# ABOUT THIS TASK:
Nothing but the lines from the one that contains "affect consumers from different socio-economic backgrounds." through the end of the listing should appear, set down exactly.

# INFORMATION GIVEN:
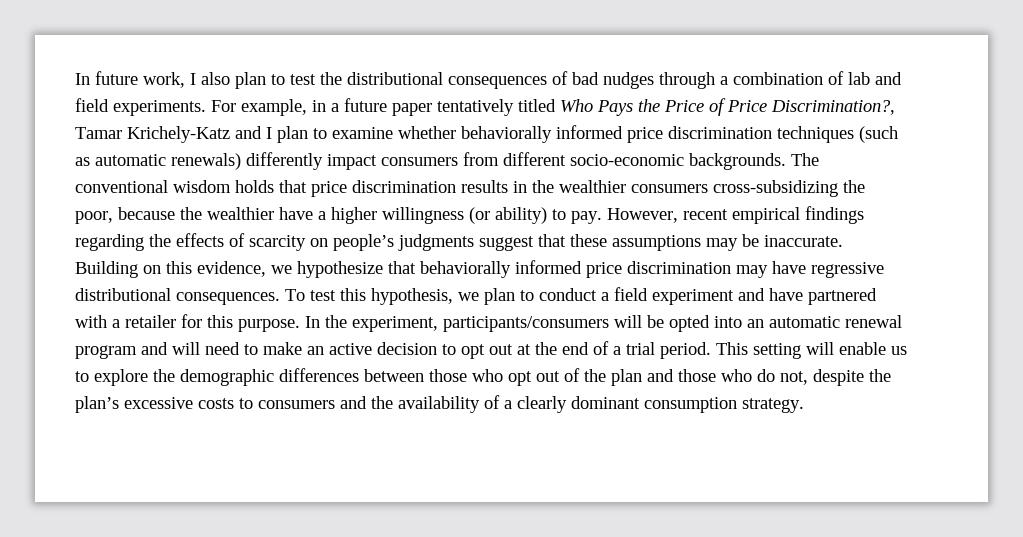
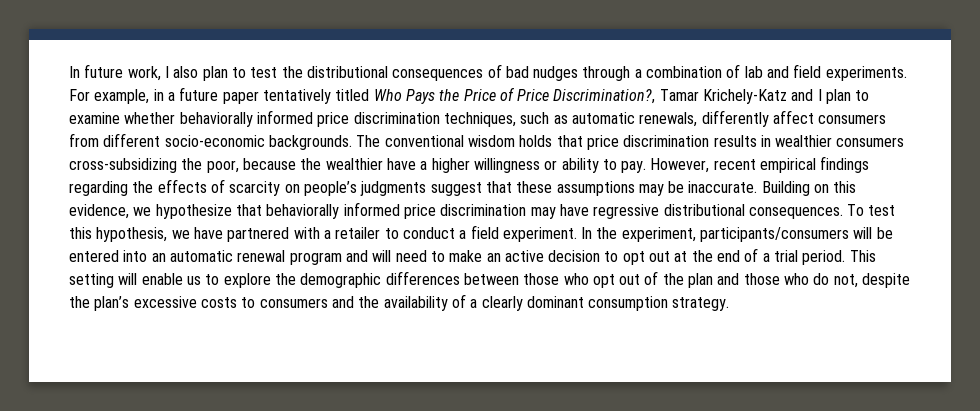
- For example, in a future paper tentatively titled Who Pays the Price of Price Discrimination?, Tamar Krichely-Katz and I plan to examine whether behaviorally informed price discrimination techniques (such as automatic renewals) differently impact consumers from different socio-economic backgrounds.
+ For example, in a future paper tentatively titled Who Pays the Price of Price Discrimination?, Tamar Krichely-Katz and I plan to examine whether behaviorally informed price discrimination techniques, such as automatic renewals, differently affect consumers from different socio-economic backgrounds.
- The conventional wisdom holds that price discrimination results in the wealthier consumers cross-subsidizing the poor, because the wealthier have a higher willingness (or ability) to pay.
+ The conventional wisdom holds that price discrimination results in wealthier consumers cross-subsidizing the poor, because the wealthier have a higher willingness or ability to pay.
- To test this hypothesis, we plan to conduct a field experiment and have partnered with a retailer for this purpose.
+ To test this hypothesis, we have partnered with a retailer to conduct a field experiment.
- In the experiment, participants/consumers will be opted into an automatic renewal program and will need to make an active decision to opt out at the end of a trial period.
+ In the experiment, participants/consumers will be entered into an automatic renewal program and will need to make an active decision to opt out at the end of a trial period.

# RESPONSE:
+ For example, in a future paper tentatively titled Who Pays the Price of Price Discrimination?, Tamar Krichely-Katz and I plan to examine whether behaviorally informed price discrimination techniques, such as automatic renewals, differently affect consumers from different socio-economic backgrounds.
- The conventional wisdom holds that price discrimination results in the wealthier consumers cross-subsidizing the poor, because the wealthier have a higher willingness (or ability) to pay.
+ The conventional wisdom holds that price discrimination results in wealthier consumers cross-subsidizing the poor, because the wealthier have a higher willingness or ability to pay.
- To test this hypothesis, we plan to conduct a field experiment and have partnered with a retailer for this purpose.
+ To test this hypothesis, we have partnered with a retailer to conduct a field experiment.
- In the experiment, participants/consumers will be opted into an automatic renewal program and will need to make an active decision to opt out at the end of a trial period.
+ In the experiment, participants/consumers will be entered into an automatic renewal program and will need to make an active decision to opt out at the end of a trial period.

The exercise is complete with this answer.